[Front-end code edit data]
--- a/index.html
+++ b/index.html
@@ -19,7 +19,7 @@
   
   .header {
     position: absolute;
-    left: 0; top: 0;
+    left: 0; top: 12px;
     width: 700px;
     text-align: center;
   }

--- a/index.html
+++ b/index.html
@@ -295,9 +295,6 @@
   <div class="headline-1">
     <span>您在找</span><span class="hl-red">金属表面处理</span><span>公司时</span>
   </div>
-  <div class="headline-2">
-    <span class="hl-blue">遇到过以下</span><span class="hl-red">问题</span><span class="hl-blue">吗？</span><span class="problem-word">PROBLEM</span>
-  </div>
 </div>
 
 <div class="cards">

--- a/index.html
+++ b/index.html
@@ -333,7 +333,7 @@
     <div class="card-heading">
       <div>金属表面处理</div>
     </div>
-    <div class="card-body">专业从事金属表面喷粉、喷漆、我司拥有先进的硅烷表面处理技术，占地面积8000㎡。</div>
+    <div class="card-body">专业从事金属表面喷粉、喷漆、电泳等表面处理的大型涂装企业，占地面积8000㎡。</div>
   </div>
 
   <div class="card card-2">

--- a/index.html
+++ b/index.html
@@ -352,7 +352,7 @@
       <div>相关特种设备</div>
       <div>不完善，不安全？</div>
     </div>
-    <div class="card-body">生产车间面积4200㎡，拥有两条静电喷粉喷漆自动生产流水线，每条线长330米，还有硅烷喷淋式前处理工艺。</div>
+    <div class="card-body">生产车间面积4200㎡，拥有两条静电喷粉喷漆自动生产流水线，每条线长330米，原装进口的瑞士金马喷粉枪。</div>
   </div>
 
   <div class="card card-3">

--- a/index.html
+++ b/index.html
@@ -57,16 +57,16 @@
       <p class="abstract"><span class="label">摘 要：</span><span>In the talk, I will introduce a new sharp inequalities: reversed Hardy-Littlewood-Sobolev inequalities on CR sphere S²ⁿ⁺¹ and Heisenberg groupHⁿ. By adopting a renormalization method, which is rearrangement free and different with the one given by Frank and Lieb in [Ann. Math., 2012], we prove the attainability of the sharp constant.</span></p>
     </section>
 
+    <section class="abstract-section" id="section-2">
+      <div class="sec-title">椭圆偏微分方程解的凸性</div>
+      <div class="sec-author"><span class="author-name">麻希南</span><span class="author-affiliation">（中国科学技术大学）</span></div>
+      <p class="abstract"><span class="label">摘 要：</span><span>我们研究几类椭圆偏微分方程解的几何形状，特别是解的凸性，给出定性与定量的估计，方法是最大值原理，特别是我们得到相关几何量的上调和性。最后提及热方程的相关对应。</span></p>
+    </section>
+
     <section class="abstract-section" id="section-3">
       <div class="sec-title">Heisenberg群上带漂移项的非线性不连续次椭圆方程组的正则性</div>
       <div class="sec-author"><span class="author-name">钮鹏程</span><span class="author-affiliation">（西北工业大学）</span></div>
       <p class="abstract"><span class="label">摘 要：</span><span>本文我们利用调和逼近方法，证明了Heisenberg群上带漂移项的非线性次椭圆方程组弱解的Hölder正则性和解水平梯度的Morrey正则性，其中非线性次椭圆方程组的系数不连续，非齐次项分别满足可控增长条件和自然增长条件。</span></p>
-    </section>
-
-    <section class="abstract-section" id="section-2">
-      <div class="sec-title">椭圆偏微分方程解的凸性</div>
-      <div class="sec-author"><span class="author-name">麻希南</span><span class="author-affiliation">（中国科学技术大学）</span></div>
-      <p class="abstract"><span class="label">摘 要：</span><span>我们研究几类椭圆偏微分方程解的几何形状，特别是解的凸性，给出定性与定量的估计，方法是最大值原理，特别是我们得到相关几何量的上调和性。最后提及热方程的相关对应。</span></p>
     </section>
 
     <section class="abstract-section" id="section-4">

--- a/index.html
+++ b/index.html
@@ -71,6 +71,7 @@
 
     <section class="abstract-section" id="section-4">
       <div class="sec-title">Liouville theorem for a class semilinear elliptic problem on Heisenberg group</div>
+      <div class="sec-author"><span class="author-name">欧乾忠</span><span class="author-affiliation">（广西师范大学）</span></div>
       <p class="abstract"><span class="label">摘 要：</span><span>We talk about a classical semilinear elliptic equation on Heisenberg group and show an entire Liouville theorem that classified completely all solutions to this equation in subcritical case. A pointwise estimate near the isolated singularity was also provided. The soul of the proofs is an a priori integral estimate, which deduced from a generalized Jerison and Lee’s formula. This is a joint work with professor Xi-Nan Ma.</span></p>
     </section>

*Aim of the task*: Scan the data above; copy every line where "特别是我们得到相关几何量的上调和性" appears.

*Solution for this problem*:
+      <p class="abstract"><span class="label">摘 要：</span><span>我们研究几类椭圆偏微分方程解的几何形状，特别是解的凸性，给出定性与定量的估计，方法是最大值原理，特别是我们得到相关几何量的上调和性。最后提及热方程的相关对应。</span></p>
-      <p class="abstract"><span class="label">摘 要：</span><span>我们研究几类椭圆偏微分方程解的几何形状，特别是解的凸性，给出定性与定量的估计，方法是最大值原理，特别是我们得到相关几何量的上调和性。最后提及热方程的相关对应。</span></p>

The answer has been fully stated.